In 2003, Coca-Cola attempted to enter the Indian market once again. Georgia-based Coca-Cola was attracted to India’s market because India’s per capita consumption of carbonated beverages is less than half of Pakistan and about five percent of China’s. India has the fastest-growing demand for consumer products in the world. Coke’s first attempt a decade earlier had resulted in gross mismanagement, which led to the company losing $20 billion Indian rubles. In Coke’s first attempt to enter the Indian market, it purchased Thumbs Up, the leading India-based carbonated soft drink, and hoped to replace Thumbs Up with Coca-Cola while maintaining the Thumbs Up distribution strategy.

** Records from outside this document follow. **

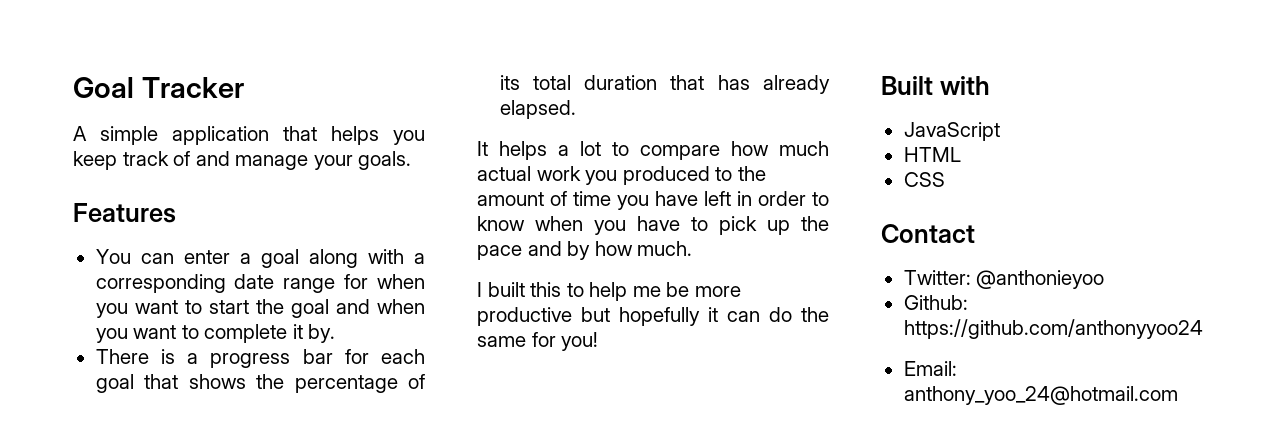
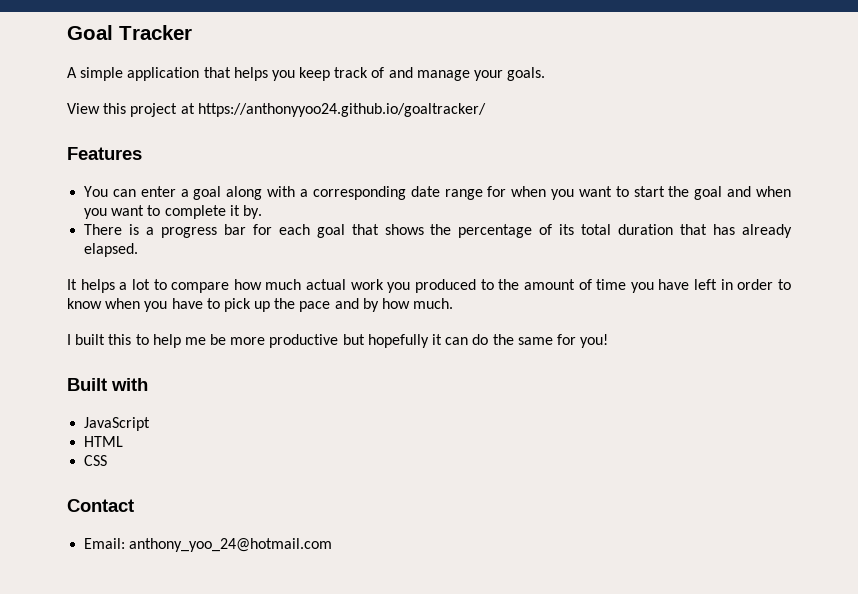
+ View this project at https://anthonyyoo24.github.io/goaltracker/
- Twitter: @anthonieyoo
- Github: https://github.com/anthonyyoo24

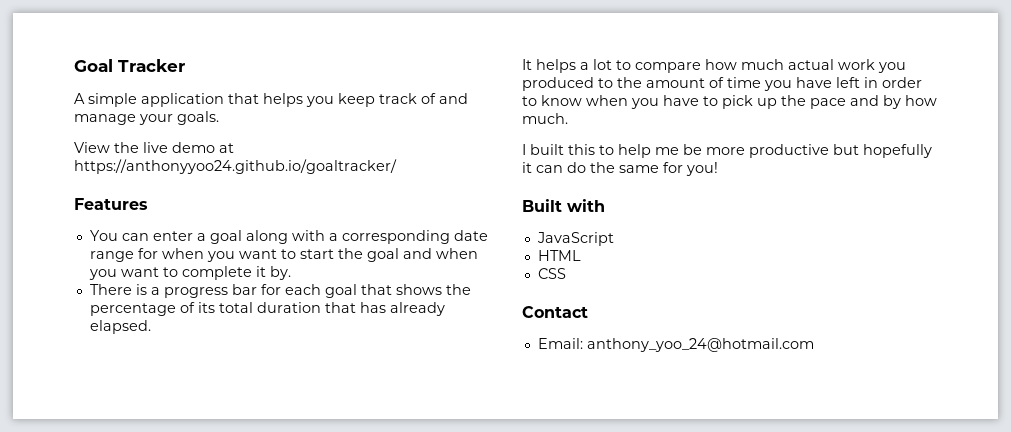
- View this project at https://anthonyyoo24.github.io/goaltracker/
+ View the live demo at https://anthonyyoo24.github.io/goaltracker/

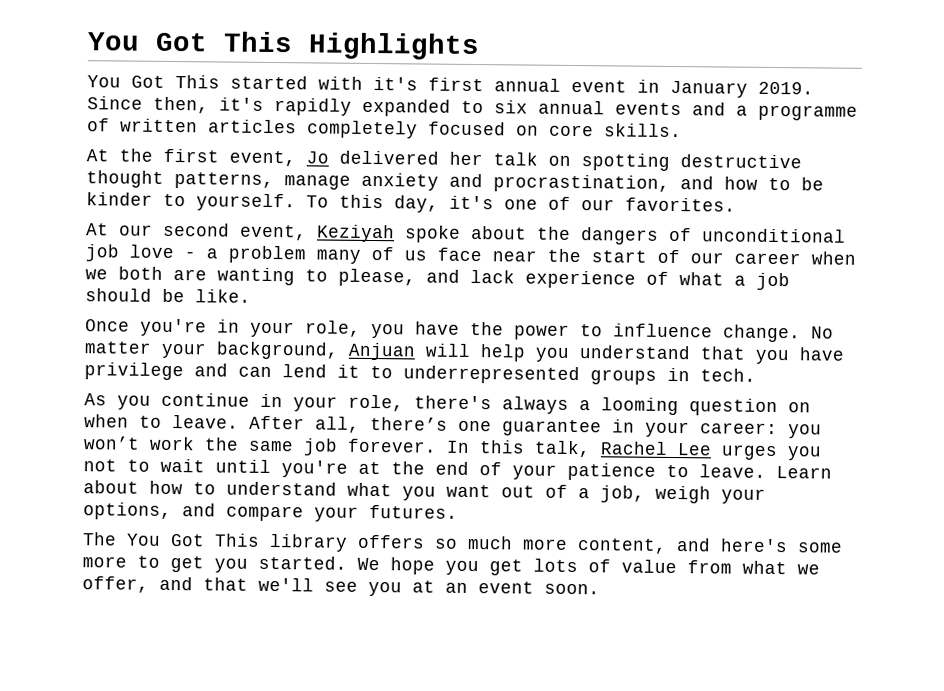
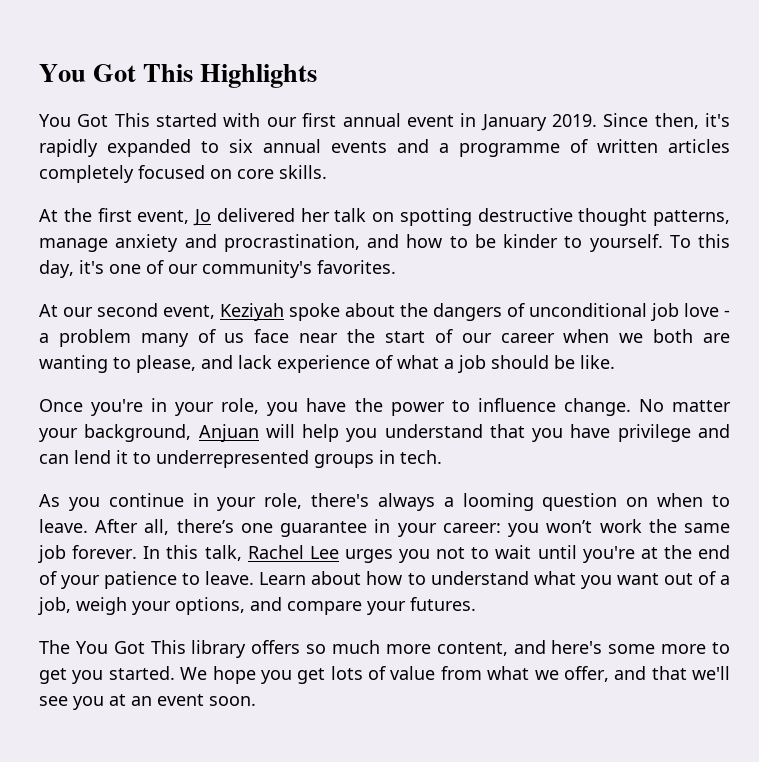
- You Got This started with it's first annual event in January 2019.
+ You Got This started with our first annual event in January 2019.
- To this day, it's one of our favorites.
+ To this day, it's one of our community's favorites.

The greatest indignity is that India is one of the few markets where Pepsi has outsmarted Coke. For its return to the market, Coca-Cola built five plants, cut costly staff, revamped transport, shrunk bottles, and made them lighter to increase a truck’s carrying capacity. It also increased its number of distributors and dumped a global advertising campaign that was irrelevant to the Indian market.

 

83.Refer to Coca-Cola. In its first attempt to enter the Indian market, Coca-Cola engaged in:

a.acculturation

b.direct foreign investment

c.internal importing

d.globalization

e.restraint of trade

84.Refer to Coca-Cola. As a multinational company, Coca-Cola:

a.owns businesses in more than one country

b.is not affected by protectionism

c.is able to avoid trade barriers

d.pays no tariffs

e.is accurately described by all of these

85.Refer to Coca-Cola. What kind of strategy has Coca-Cola used for its second entry into the Indian market?

a.global consistency

b.market differentiation

c.market restructuring

d.local adaptation

e.acculturation

86.Refer to Coca-Cola. One way Coca-Cola increased distribution of Coke was to enter into a ____ with a refrigerator manufacturer. Coca-Cola provided the financing needed for the retailers to purchase refrigeration units, and the refrigeration manufacturer gave deep price discounts.

a.franchise agreement

b.direct investment

c.strategic alliance

d.brokered agreement

e.new-venture strategy

87.Refer to Coca-Cola. What two factors determined Coca-Cola’s desire to invest again in the Indian market?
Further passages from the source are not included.